On average an adult, full-time professional spends 2,000 hours each year working*. That’s roughly eight hours a day, 40 hours a week and 166 hours per month. During the in and out of office (whatever the “office” may be) time spent sending emails, answering calls and meeting pressing deadlines, every employee gives a piece of themselves to their job.

In the many hours, days, weeks and months dedicated to seeing a project come to fruition, assuming a title or career as one’s identity can become second nature. Whether or not one has pride in their LinkedIn headline, company or career trajectory, the more time spent (or not spent) in a position, the easier it becomes to allow it to define them.

While each person has innate interests and passions that should be pursued, put to practice and honed, it’s important for professionals not to confuse who they are as human beings for the career badge worn in a 9 a.m. to 5 p.m. role. No matter how big or small the paycheck, whether granted the ability to make company-wide decisions or not given the authority to purchase paper clips for the employer’s supply cabinet, always remember this: You are not your job title.

 … it’s important for professionals not to confuse who they are as human beings for the career badge worn in a 9 a.m. to 5 p.m. role.

Though one may be wildly good in their role — their career may even be the reason they’re well-known in an industry — it’s important to be mindful of labels according to personal success in the work field. Hinging identity on a job title is as risky as placing happiness on the stock market; it isn’t constant, it fluctuates, and it isn’t sustainable.

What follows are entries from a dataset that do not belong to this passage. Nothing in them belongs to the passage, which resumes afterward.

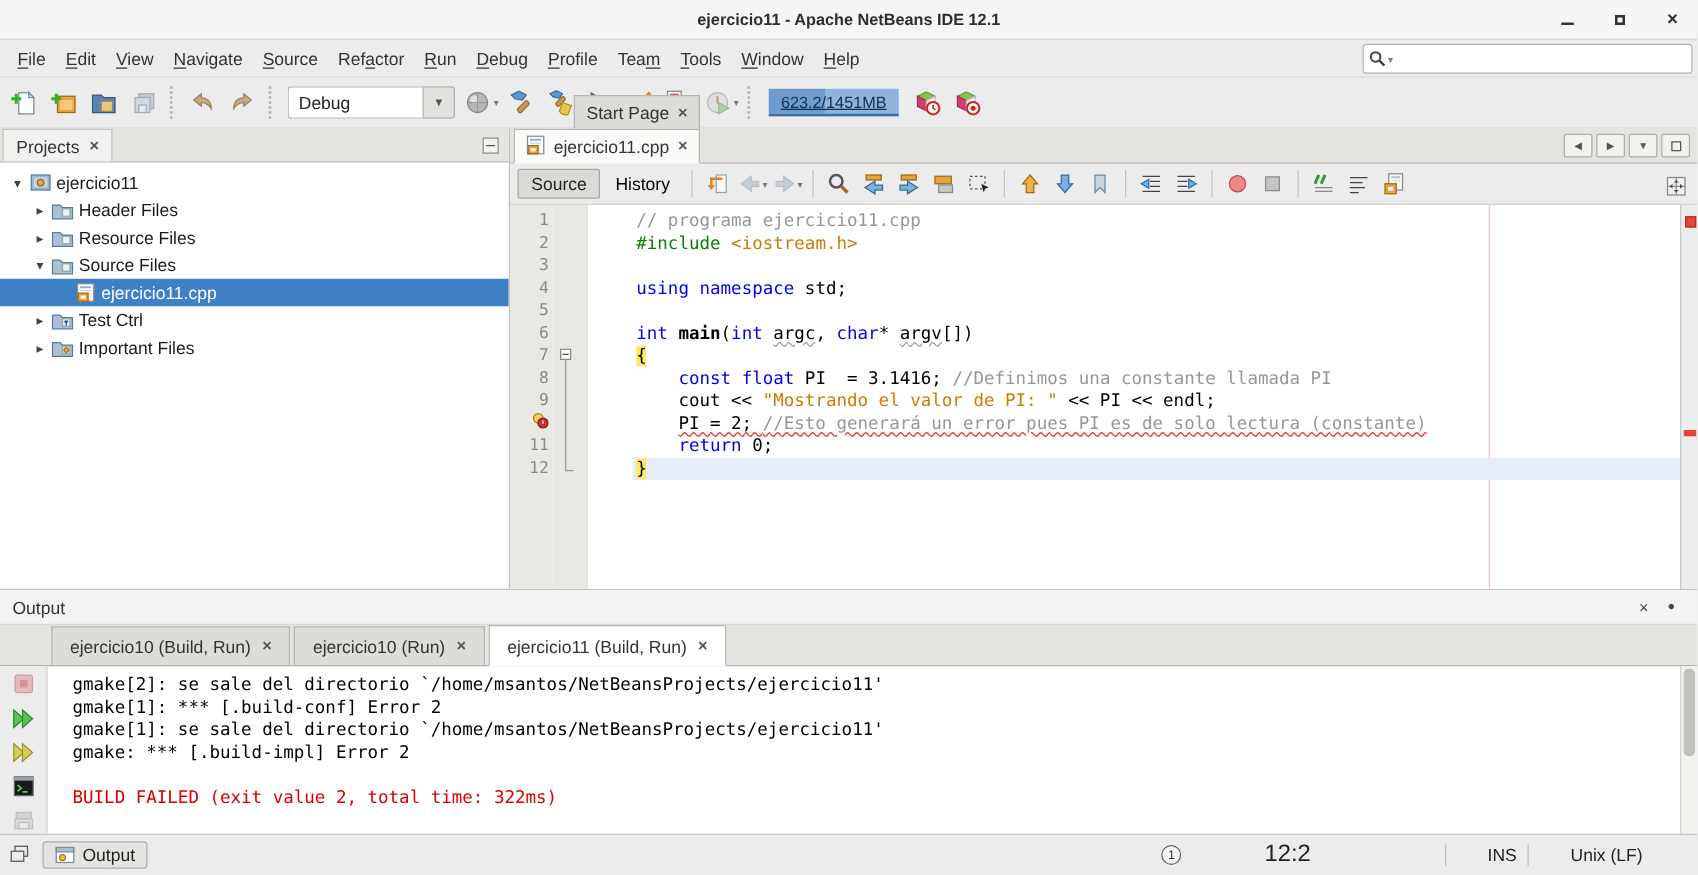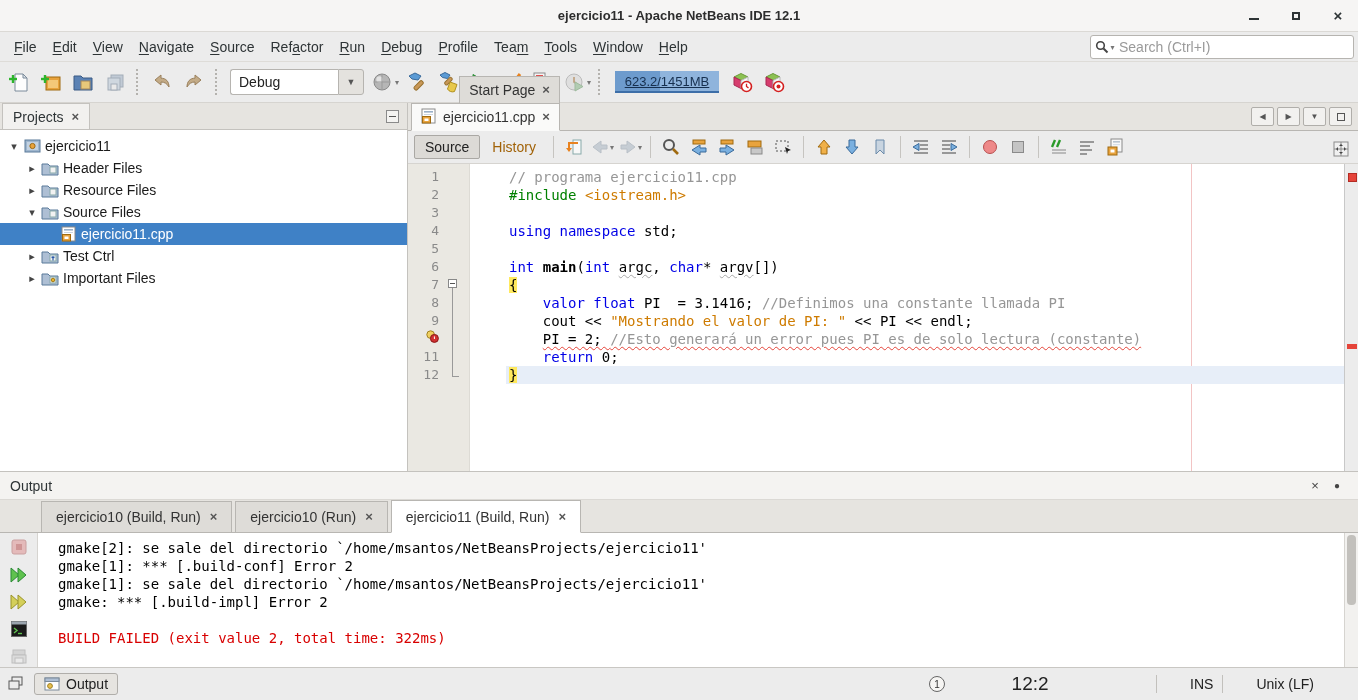--- a/index.html
+++ b/index.html
@@ -57,21 +57,21 @@
   
   .editor { flex:1; display:flex; flex-direction:column; min-width:0; background:#fff; }
   .ed-tabrow { height:28px; background:#e6e4e0; border-bottom:1px solid #b8b6b2; display:flex; align-items:flex-end; position:relative; flex:none; }
   .ed-tab { height:27px; border:1px solid #b8b6b2; border-bottom:0; background:#dedcd8; padding:0 9px; display:flex; align-items:center; gap:7px; font-size:14px; color:#333; margin-left:3px; }
   .ed-tab.active { background:#fafaf9; height:28px; margin-bottom:-1px; border-bottom:1px solid #fafaf9; }
   .ed-nav { position:absolute; right:6px; top:4px; display:flex; gap:3px; }
   .ed-nav-btn { width:23px; height:19px; border:1px solid #b0aeaa; border-radius:2px; background:#f2f1ef; color:#555; font-size:8px; display:flex; align-items:center; justify-content:center; }
   .ed-toolbar { height:33px; background:#ececec; border-bottom:1px solid #d6d4d0; display:flex; align-items:center; padding:0 6px; gap:2px; flex:none; position:relative; }
   .edt-btn { height:24px; min-width:26px; display:flex; align-items:center; justify-content:center; }
   .edt-toggle { border:1px solid #aaa8a4; background:#dcdad6; border-radius:2px; padding:0 10px; font-size:14px; color:#222; height:24px; display:flex; align-items:center; }
-  .edt-flat { padding:0 10px; font-size:14px; color:#a16207; }
+  .edt-flat { padding:0 10px; font-size:14px; color:#000000; }
   .edt-sep { width:1px; height:22px; background:#c6c4c0; margin:0 5px; }
   .split-btn { position:absolute; right:4px; top:6px; }
 
   
   .code-area { flex:1; display:flex; min-height:0; position:relative; background:#fff; }
   .gutter { width:34px; background:#eae8e2; color:#8a8a8a; font:13px/18px "DejaVu Sans Mono",monospace; text-align:right; padding:4px 3px 0 0; flex:none; }
   .gut-line { height:18px; }
   .foldcol { width:28px; background:#eae8e2; border-right:1px solid #dddbd5; position:relative; flex:none; }
   .fold-box { position:absolute; left:6px; top:115px; width:9px; height:9px; border:1px solid #888; background:#fff; }
   .fold-box div { width:5px; height:1px; background:#555; margin:3px auto 0; }
@@ -158,21 +158,20 @@
         <span class="menu-item"><u>H</u><span>elp</span></span>
       </div>
     <div class="searchbox">
       <span class="search-icon-wrap">
         <svg width="14" height="14" viewBox="0 0 14 14">
             <circle cx="5.5" cy="5.5" r="3.8" fill="none" stroke="#444" stroke-width="1.6"></circle>
             <line x1="8.5" y1="8.5" x2="12.5" y2="12.5" stroke="#444" stroke-width="2"></line>
           </svg>
         <span class="mini-caret">▾</span>
       </span>
-      <input type="text" placeholder="Search (Ctrl+I)" style="">
     </div>
   </div>
 
   <div class="toolbar">
     <span class="tb-btn">
         <svg width="22" height="22" viewBox="0 0 22 22">
           <path d="M7 3h8l4 4v13H7z" fill="#fdfdfd" stroke="#7a8a9a"></path>
           <path d="M15 3l4 4h-4z" fill="#dfe6ec" stroke="#7a8a9a"></path>
           <g stroke="#2db52d" stroke-width="2.4">
             <line x1="5" y1="4" x2="5" y2="12"></line>
@@ -597,21 +596,21 @@
         </div>
         <div class="codecol" id="code-lines">
           <div class="margin-line"></div>
         <div class="code-line"><span class="tok comment">// programa ejercicio11.cpp</span></div>
             <div class="code-line"><span class="tok preproc">#include</span><span class="tok plain"> </span><span class="tok string">&lt;iostream.h&gt;</span></div>
             <div class="code-line"></div>
             <div class="code-line"><span class="tok kw">using</span><span class="tok plain"> </span><span class="tok kw">namespace</span><span class="tok plain"> std;</span></div>
             <div class="code-line"></div>
             <div class="code-line"><span class="tok kw">int</span><span class="tok plain"> </span><span class="tok bold">main</span><span class="tok plain">(</span><span class="tok kw">int</span><span class="tok plain"> </span><span class="tok warn">argc</span><span class="tok plain">, </span><span class="tok kw">char</span><span class="tok plain">* </span><span class="tok warn">argv</span><span class="tok plain">[])</span></div>
             <div class="code-line"><span class="tok brace">{</span></div>
-            <div class="code-line"><span class="tok plain">    </span><span class="tok kw">valor</span><span class="tok plain"> </span><span class="tok kw">float</span><span class="tok plain"> PI  = 3.1416; </span><span class="tok comment">//Definimos una constante llamada PI</span></div>
+            <div class="code-line"><span class="tok plain">    </span><span class="tok kw">const</span><span class="tok plain"> </span><span class="tok kw">float</span><span class="tok plain"> PI  = 3.1416; </span><span class="tok comment">//Definimos una constante llamada PI</span></div>
             <div class="code-line"><span class="tok plain">    cout &lt;&lt; </span><span class="tok string">"Mostrando el valor de PI: "</span><span class="tok plain"> &lt;&lt; PI &lt;&lt; endl;</span></div>
             <div class="code-line"><span class="tok plain">    </span><span class="tok err">PI = 2; </span><span class="tok comment err">//Esto generará un error pues PI es de solo lectura (constante)</span></div>
             <div class="code-line"><span class="tok plain">    </span><span class="tok kw">return</span><span class="tok plain"> 0;</span></div>
             <div class="code-line current"><span class="tok brace">}</span></div>
           </div>
         <div class="stripe">
           <div class="stripe-top-mark"></div>
           <div class="stripe-err-mark"></div>
         </div>
       </div>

If you resonate at all as an employee who finds personal identity in a profession, remind yourself that you are a daughter, a friend and a woman full of talents, dreams and goals and any job, great or fulfilling as it may be, is not  what defines you. Your job might fill a few empty puzzle pieces that make you into a whole picture, but the pieces are only a small fraction of the parts of your life that make you uniquely you.

Instead of turning to your career for security, hope, purpose and identity, frequently ask yourself in each season of life: Regardless of my title, and if I didn’t work in this specific job, would I still be joyful and thankful for being who I am?  With it being the time for New Year’s resolutions, now might be a good time to think and reflect on where your identity is stemming from and reorient it if it’s anchored in your career. Maya Angelou said of identity: “I would like to be known as an intelligent woman, a courageous woman, a loving woman, a woman who teaches by being.”

*8 hours/day x 5 days/week x 50 working weeks/year (2 weeks are counted as vacation) = 2,000 hours.

Is placing identity in career a struggle for you? What is one way you can release that this year?

Image via Madi Ellis



4 comments

  1. When I began my first full-time job last year, I struggled quite a bit with not allowing my identity to become my job, which at the time was as you would expect an entry-level position – hardly the wholly satisfying expectation I had put upon it. But from these struggles, I did learn exactly what this post says: I am NOT my job. Hard lesson, but an important truth nonetheless.

  2. As a business owner working from a home office, it feels impossible not to tie in my identity with my career. I know that I tend to work too many hours, but working in a creative field feels like being myself for a living. I appreciate this article for reminding me that I have other things in my life that contribute to my identity.

  3. While I do think it’s important to know your identity regardless of your job, I would have to disagree with this thinking. John Mark Comer has done a whole series about how our identity is tied in with our work/what we do (Garden City podcasts are awesome!). Since so much of our time is spent working, I think it’s impossible for our identity to not be related to that even in the smallest of ways. So yes, you’re totally right that our worth is not tied in to our job title. But our identity is influenced by what we spend the majority of our time doing. Just some thoughts!